Exercise input:
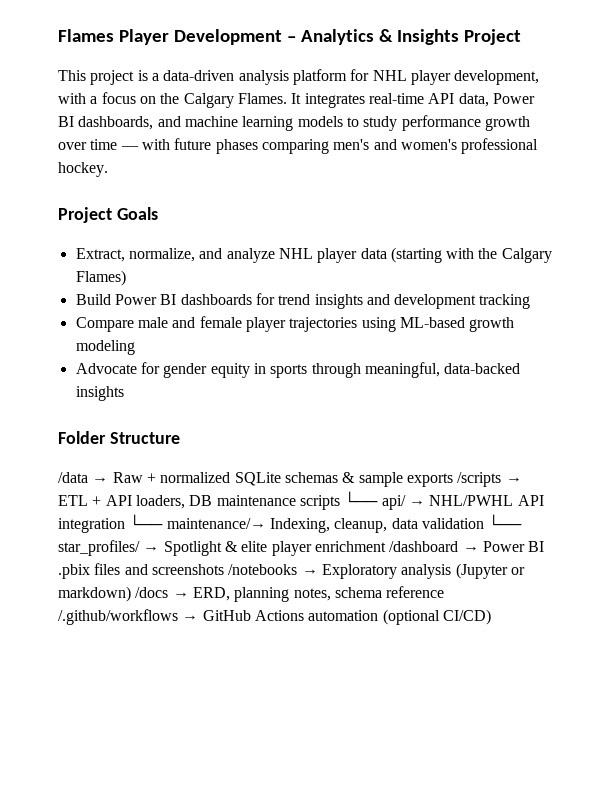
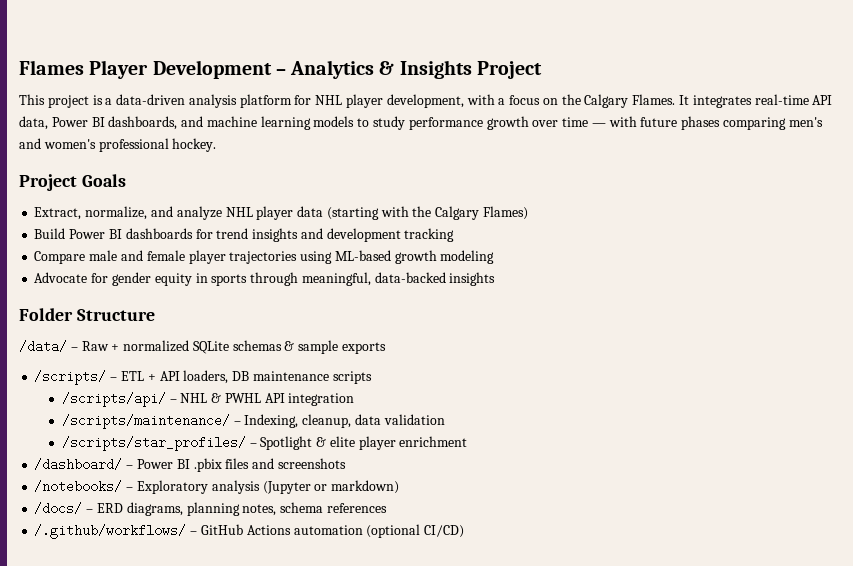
- /data → Raw + normalized SQLite schemas & sample exports /scripts → ETL + API loaders, DB maintenance scripts └── api/ → NHL/PWHL API integration └── maintenance/→ Indexing, cleanup, data validation └── star_profiles/ → Spotlight & elite player enrichment /dashboard → Power BI .pbix files and screenshots /notebooks → Exploratory analysis (Jupyter or markdown) /docs → ERD, planning notes, schema reference /.github/workflows → GitHub Actions automation (optional CI/CD)
+ /data/ – Raw + normalized SQLite schemas & sample exports
+ /scripts/ – ETL + API loaders, DB maintenance scripts
+ /scripts/api/ – NHL & PWHL API integration
+ /scripts/maintenance/ – Indexing, cleanup, data validation
+ /scripts/star_profiles/ – Spotlight & elite player enrichment
+ /dashboard/ – Power BI .pbix files and screenshots
+ /notebooks/ – Exploratory analysis (Jupyter or markdown)
+ /docs/ – ERD diagrams, planning notes, schema references
+ /.github/workflows/ – GitHub Actions automation (optional CI/CD)

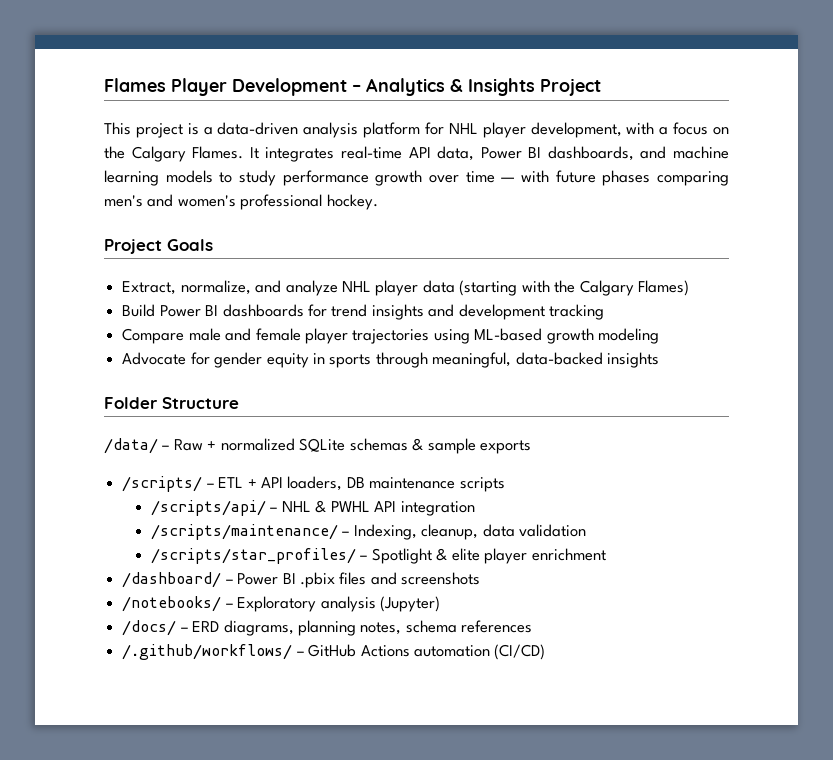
- /notebooks/ – Exploratory analysis (Jupyter or markdown)
+ /notebooks/ – Exploratory analysis (Jupyter)
- /.github/workflows/ – GitHub Actions automation (optional CI/CD)
+ /.github/workflows/ – GitHub Actions automation (CI/CD)

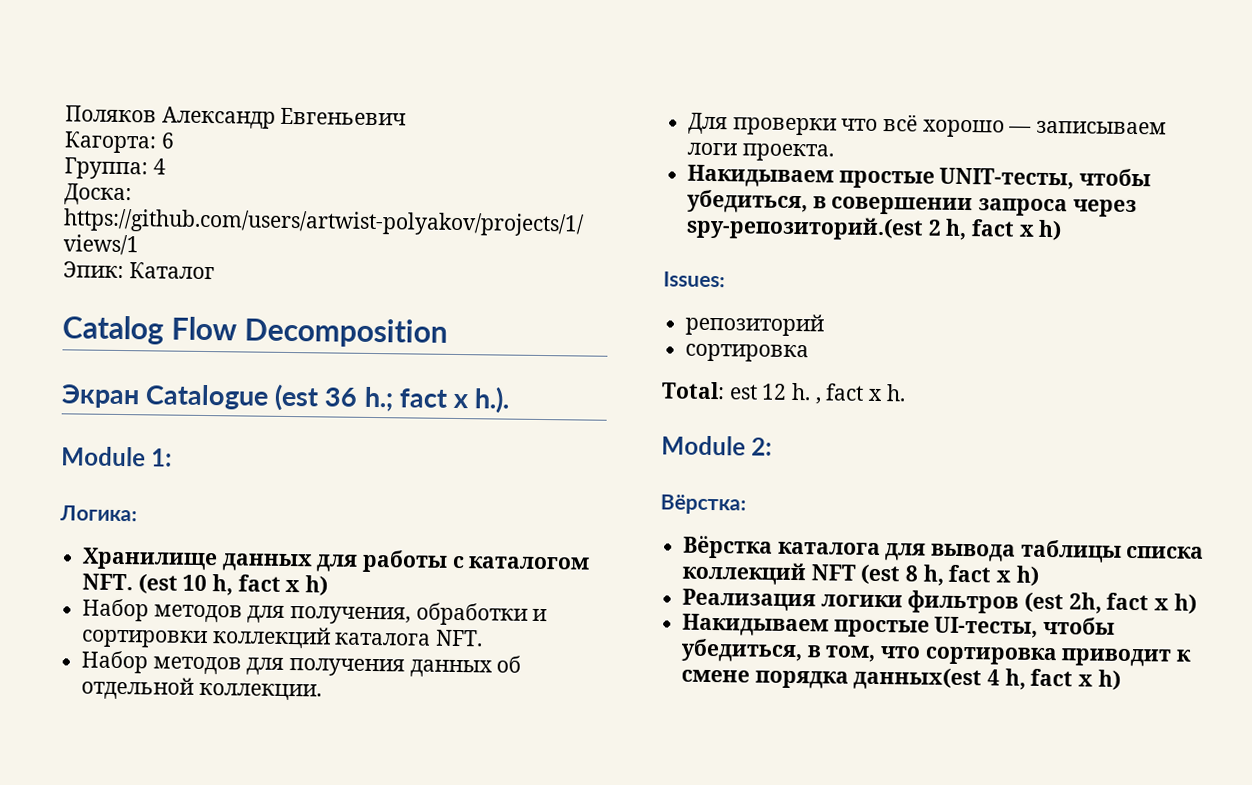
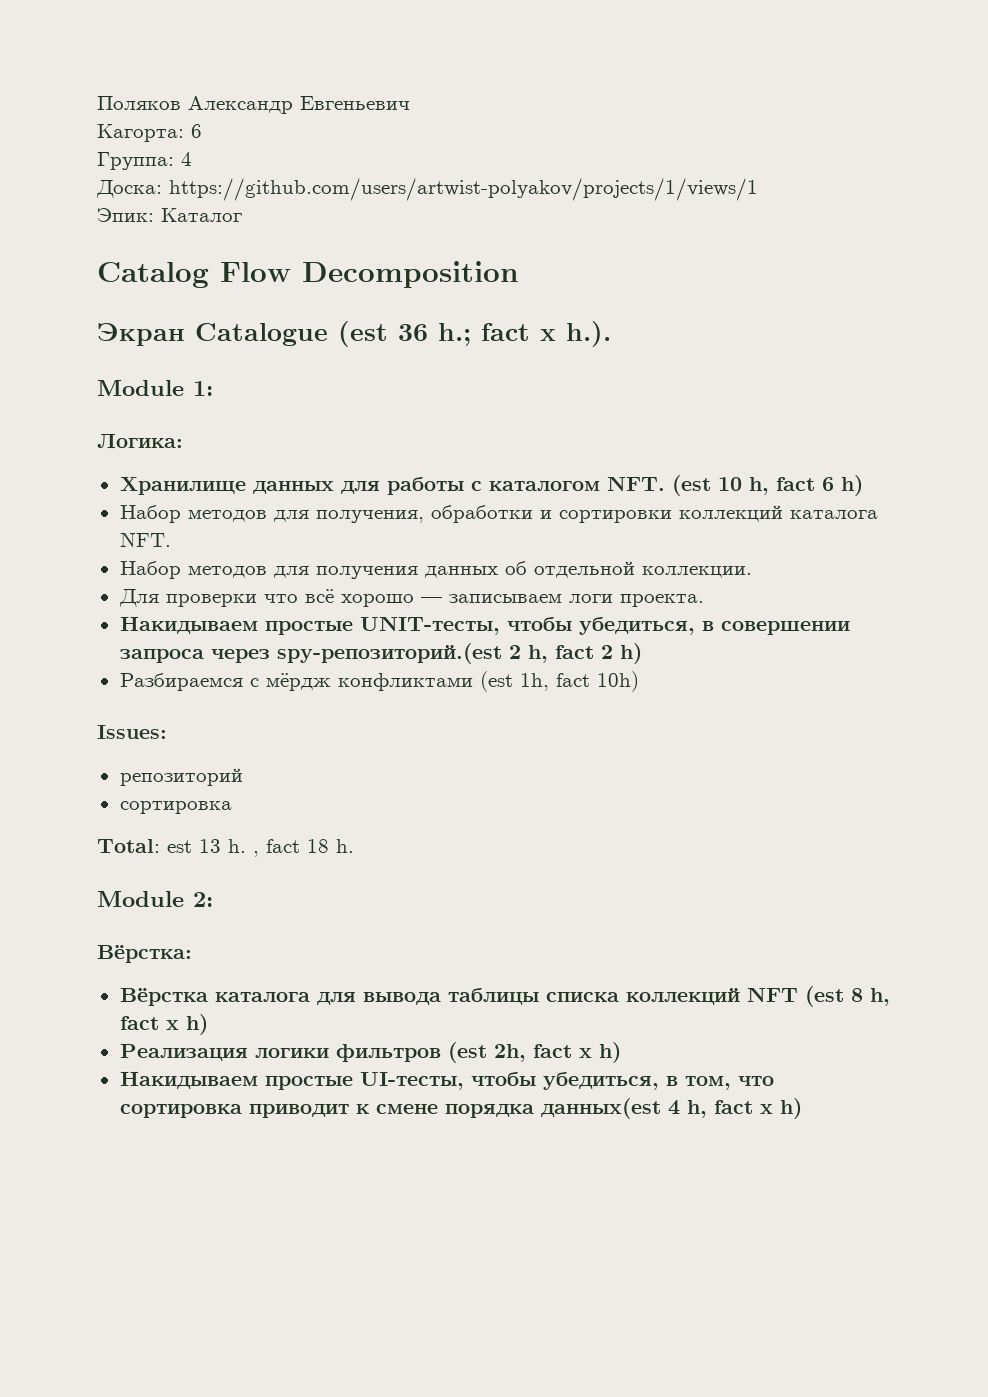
- Хранилище данных для работы с каталогом NFT. (est 10 h, fact x h)
+ Хранилище данных для работы с каталогом NFT. (est 10 h, fact 6 h)
- Накидываем простые UNIT-тесты, чтобы убедиться, в совершении запроса через spy-репозиторий.(est 2 h, fact x h)
+ Накидываем простые UNIT-тесты, чтобы убедиться, в совершении запроса через spy-репозиторий.(est 2 h, fact 2 h)
+ Разбираемся с мёрдж конфликтами (est 1h, fact 10h)
- Total: est 12 h. , fact x h.
+ Total: est 13 h. , fact 18 h.

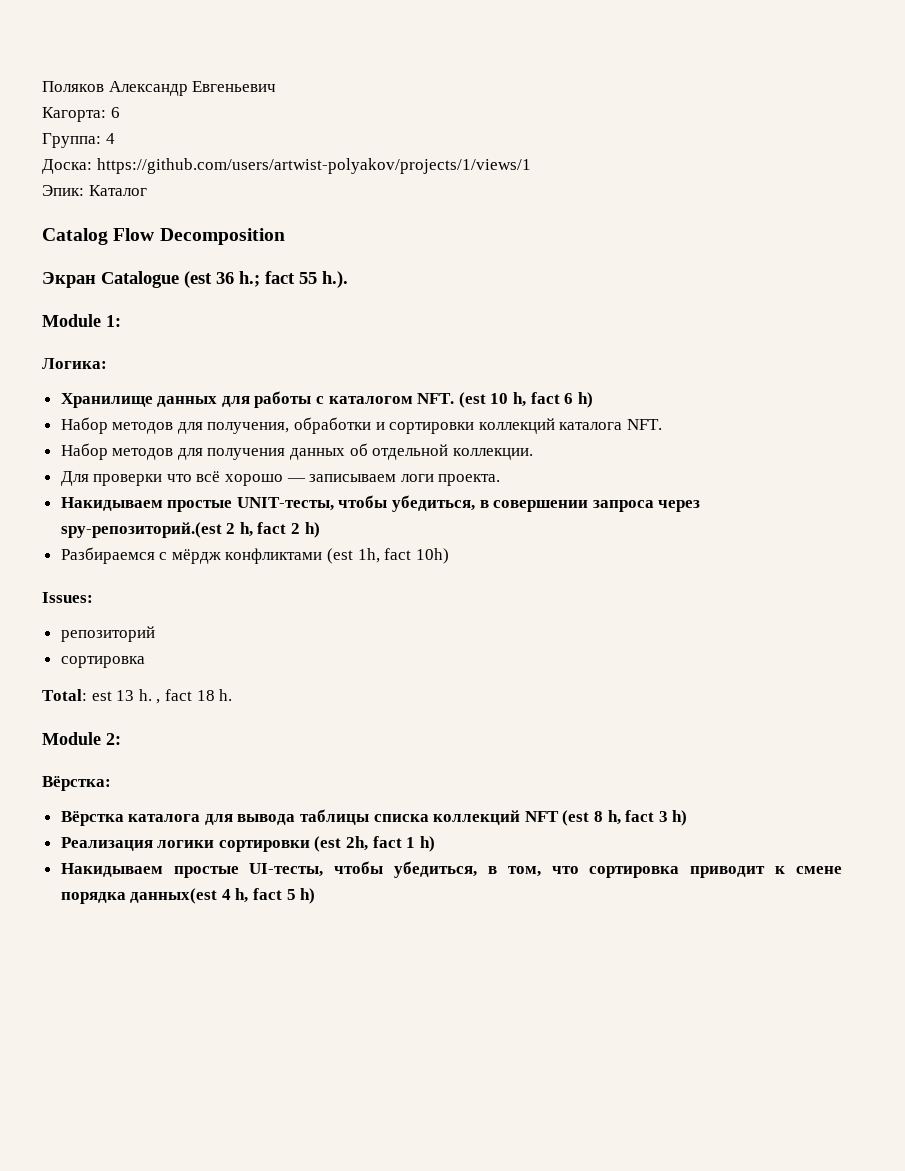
- Экран Catalogue (est 36 h.; fact x h.).
+ Экран Catalogue (est 36 h.; fact 55 h.).
- Вёрстка каталога для вывода таблицы списка коллекций NFT (est 8 h, fact x h)
+ Вёрстка каталога для вывода таблицы списка коллекций NFT (est 8 h, fact 3 h)
- Реализация логики фильтров (est 2h, fact x h)
+ Реализация логики сортировки (est 2h, fact 1 h)
- Накидываем простые UI-тесты, чтобы убедиться, в том, что сортировка приводит к смене порядка данных(est 4 h, fact x h)
+ Накидываем простые UI-тесты, чтобы убедиться, в том, что сортировка приводит к смене порядка данных(est 4 h, fact 5 h)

Work instructions: Make an exact copy of the whole listing, but don't bring over any pictures.

Answer box:
- /data → Raw + normalized SQLite schemas & sample exports /scripts → ETL + API loaders, DB maintenance scripts └── api/ → NHL/PWHL API integration └── maintenance/→ Indexing, cleanup, data validation └── star_profiles/ → Spotlight & elite player enrichment /dashboard → Power BI .pbix files and screenshots /notebooks → Exploratory analysis (Jupyter or markdown) /docs → ERD, planning notes, schema reference /.github/workflows → GitHub Actions automation (optional CI/CD)
+ /data/ – Raw + normalized SQLite schemas & sample exports
+ /scripts/ – ETL + API loaders, DB maintenance scripts
+ /scripts/api/ – NHL & PWHL API integration
+ /scripts/maintenance/ – Indexing, cleanup, data validation
+ /scripts/star_profiles/ – Spotlight & elite player enrichment
+ /dashboard/ – Power BI .pbix files and screenshots
+ /notebooks/ – Exploratory analysis (Jupyter or markdown)
+ /docs/ – ERD diagrams, planning notes, schema references
+ /.github/workflows/ – GitHub Actions automation (optional CI/CD)

- /notebooks/ – Exploratory analysis (Jupyter or markdown)
+ /notebooks/ – Exploratory analysis (Jupyter)
- /.github/workflows/ – GitHub Actions automation (optional CI/CD)
+ /.github/workflows/ – GitHub Actions automation (CI/CD)

- Хранилище данных для работы с каталогом NFT. (est 10 h, fact x h)
+ Хранилище данных для работы с каталогом NFT. (est 10 h, fact 6 h)
- Накидываем простые UNIT-тесты, чтобы убедиться, в совершении запроса через spy-репозиторий.(est 2 h, fact x h)
+ Накидываем простые UNIT-тесты, чтобы убедиться, в совершении запроса через spy-репозиторий.(est 2 h, fact 2 h)
+ Разбираемся с мёрдж конфликтами (est 1h, fact 10h)
- Total: est 12 h. , fact x h.
+ Total: est 13 h. , fact 18 h.

- Экран Catalogue (est 36 h.; fact x h.).
+ Экран Catalogue (est 36 h.; fact 55 h.).
- Вёрстка каталога для вывода таблицы списка коллекций NFT (est 8 h, fact x h)
+ Вёрстка каталога для вывода таблицы списка коллекций NFT (est 8 h, fact 3 h)
- Реализация логики фильтров (est 2h, fact x h)
+ Реализация логики сортировки (est 2h, fact 1 h)
- Накидываем простые UI-тесты, чтобы убедиться, в том, что сортировка приводит к смене порядка данных(est 4 h, fact x h)
+ Накидываем простые UI-тесты, чтобы убедиться, в том, что сортировка приводит к смене порядка данных(est 4 h, fact 5 h)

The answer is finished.